Court to soon rule in military executions trial in Suriname
Bert Wilkinson | 11/8/2018, 2:01 p.m. | Updated on 11/8/2018, 2:01 p.m.
Dec. 8, 1982, revolutionary soldiers in Suriname rounded up 15 opponents of the then military government and executed them at a colonial era fort in the capital. Now, authorities in the Dutch-speaking Caribbean Community nation are bracing for the annual round of candle-light vigils and other commemorative activities as the trial of more than a dozen ex-soldiers implicated in the murders nears an end.
A local court hearing cases against 14 of the original 25 suspects is expected to soon name a date for sentencing, and the list of suspects includes none other than Desi Bouterse, the current Surinamese president, who was the Army commander and the sergeant who in 1980 had staged a coup to remove the elected government of Prime Minister Henck Arron.

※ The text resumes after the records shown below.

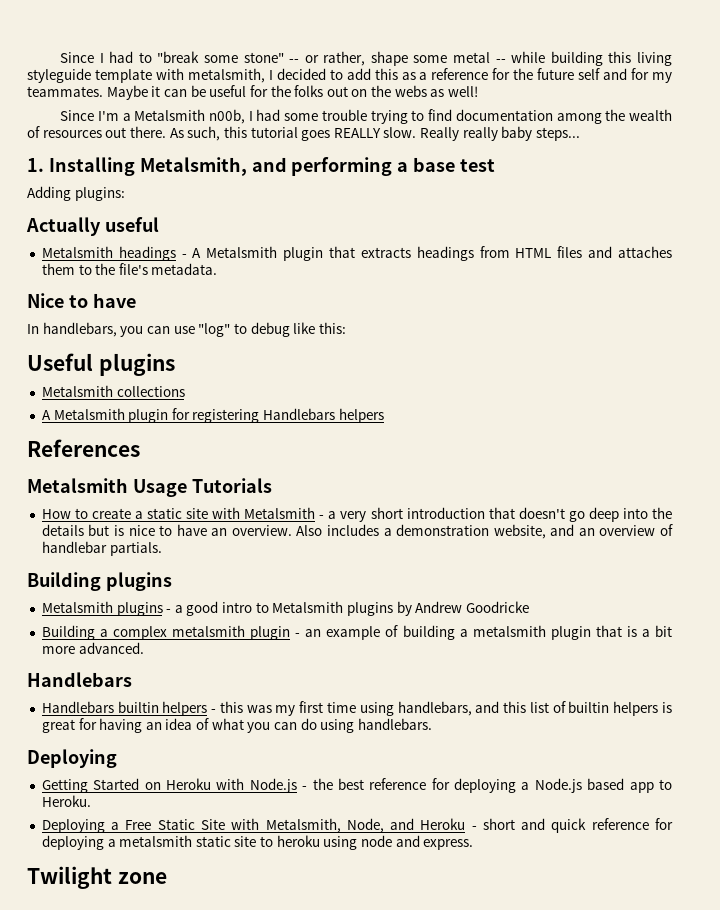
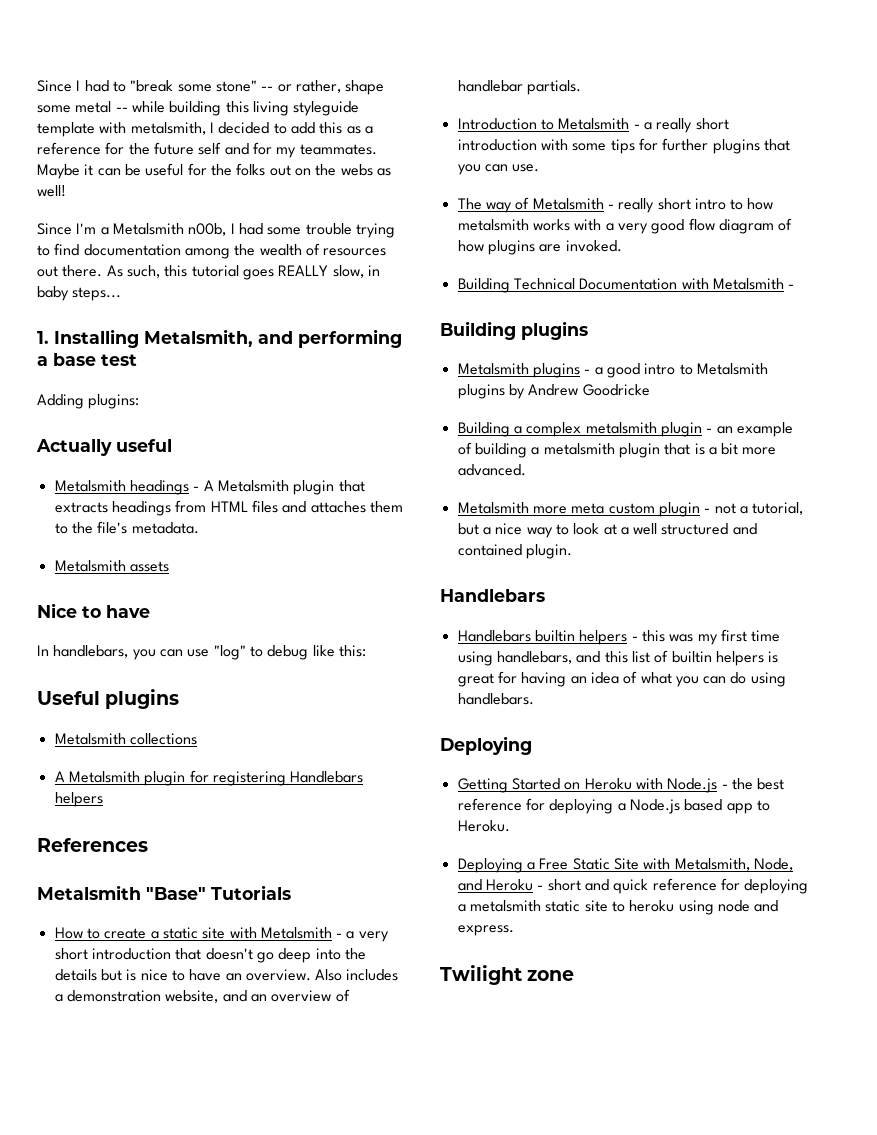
[383,127,498,141] slow. Really really -> [332,265,380,278] slow, in
(218, 269) none -> [54,560,169,572] // Metalsmith assets
[132,479,187,497] Usage -> [146,887,206,900] "Base"
(162, 549) none -> [457,118,729,133] [457,138,790,154] [457,164,540,175] [457,197,774,213] [457,218,793,234] [457,240,622,255] [457,278,795,293] // Introduction to Metalsmith - a really short introduction with some tips for further plugins that you can use. // The way of Metalsmith - really short intro to how metalsmith works with a very good flow diagram of how plugins are invoked. // Building Technical Documentation with Metalsmith -
(144, 648) none -> [457,502,804,517] [457,523,757,538] [457,544,572,559] // Metalsmith more meta custom plugin - not a tutorial, but a nice way to look at a well structured and contained plugin.

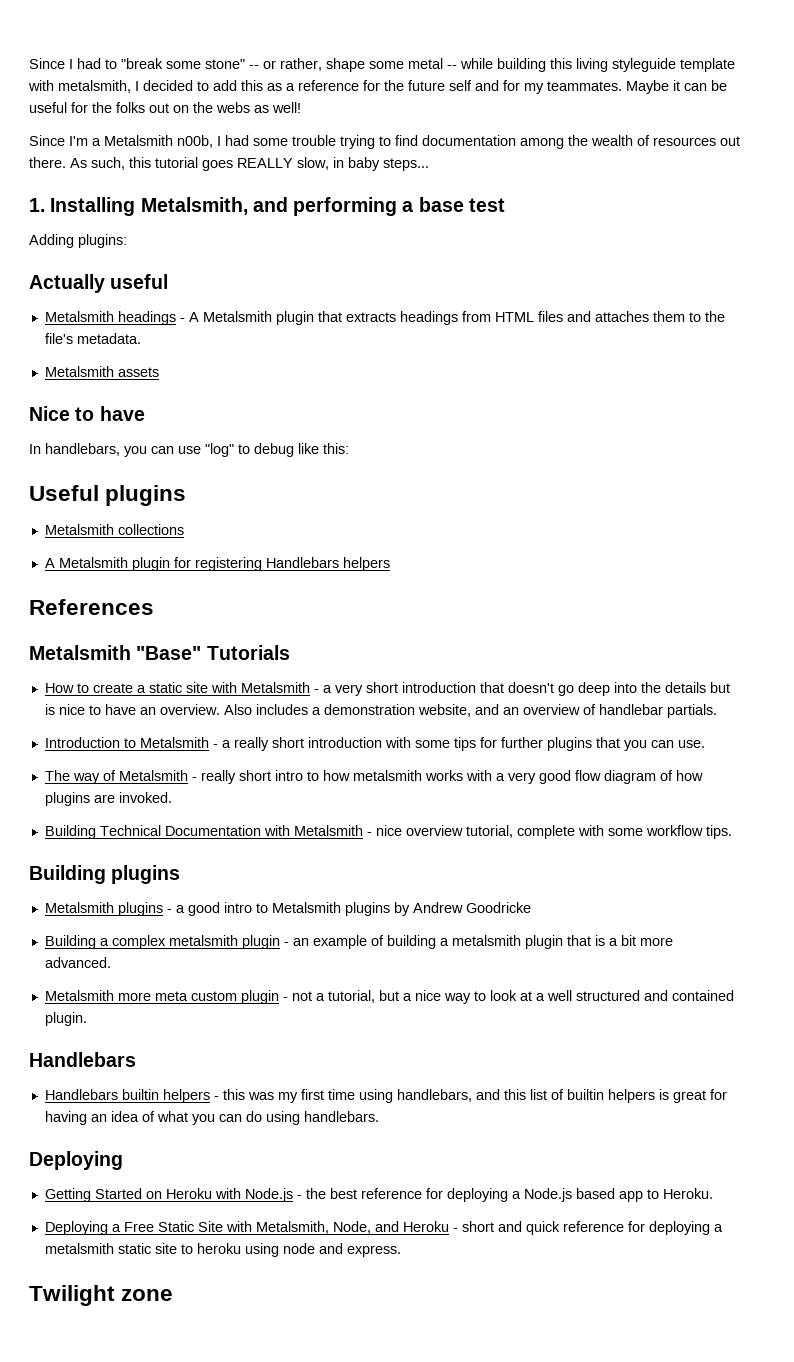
(795, 286) none -> [375,825,732,839] nice overview tutorial, complete with some workflow tips.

Prosecutors have already recommended that Bouterse be sentenced to 20 years in prison, but he and those still on trial might not serve any time in prison because parliament passed a law back in 2012 granting amnesty to those involved in the executions on Dec. 8, 1982. The legality of the amnesty law is being disputed by judges.
Six of the defendants have died over the decades since Suriname shocked the world with both the February 1980 coup and the executions of journalists, clergymen, labor leaders and academics two years later.
Bouterse, 73, has denied ever ordering the killings of the 15 for allegedly conspiring with Western intelligence agencies to stage a countercoup, but he has accepted “political responsibility” for the murders, largely because he was the Army commander and the power behind the political throne in Suriname at the time.
In the past two weeks, the court has given notice that the proceedings are coming to an end and that written sentences for those still on trial will be handed down most likely in the new year. The killings have hung like a “political albatross” around the necks of Surinamese over the years, with suggestions from rights groups and surviving relatives that an end to the trial would provide the kind of closure they and society badly need.
As the judges prepare to bring the proceedings to a close, Bouterse and a few of the other defendants failed to appear late last month to give their closing arguments to the court. Bouterse opted instead to have his attorney, Irvin Kanhai, speak on his behalf. He has never appeared before the judicial tribunal. Asked if he would have at least made an appearance to add any points to that of his legal team, lead attorney Kanhai told the panel, “He is not going to appear.”
Several of those on trial with Bouterse had either transitioned from ex-soldiers or high-ranking civilians to cabinet ministers in the 1980s and 1990s. Some, such as former Army chief Arthy Gorre, have died, and the court has freed approximately half a dozen, indicating that evidence against them was not strong.
The military held on to power until the turn of the 1990s, when democracy was restored with fresh general elections. Bouterse’s current governing National Democratic Party came largely out of the military and is today the largest single political outfit in Suriname, with more than the required 26 of the 51 seats in parliament. The coup maker, who has today traded military fatigues for designer suits and civilian clothing, is now in his second five-year term in office and could win again in 2020 if all goes well and if his health holds up, officials say.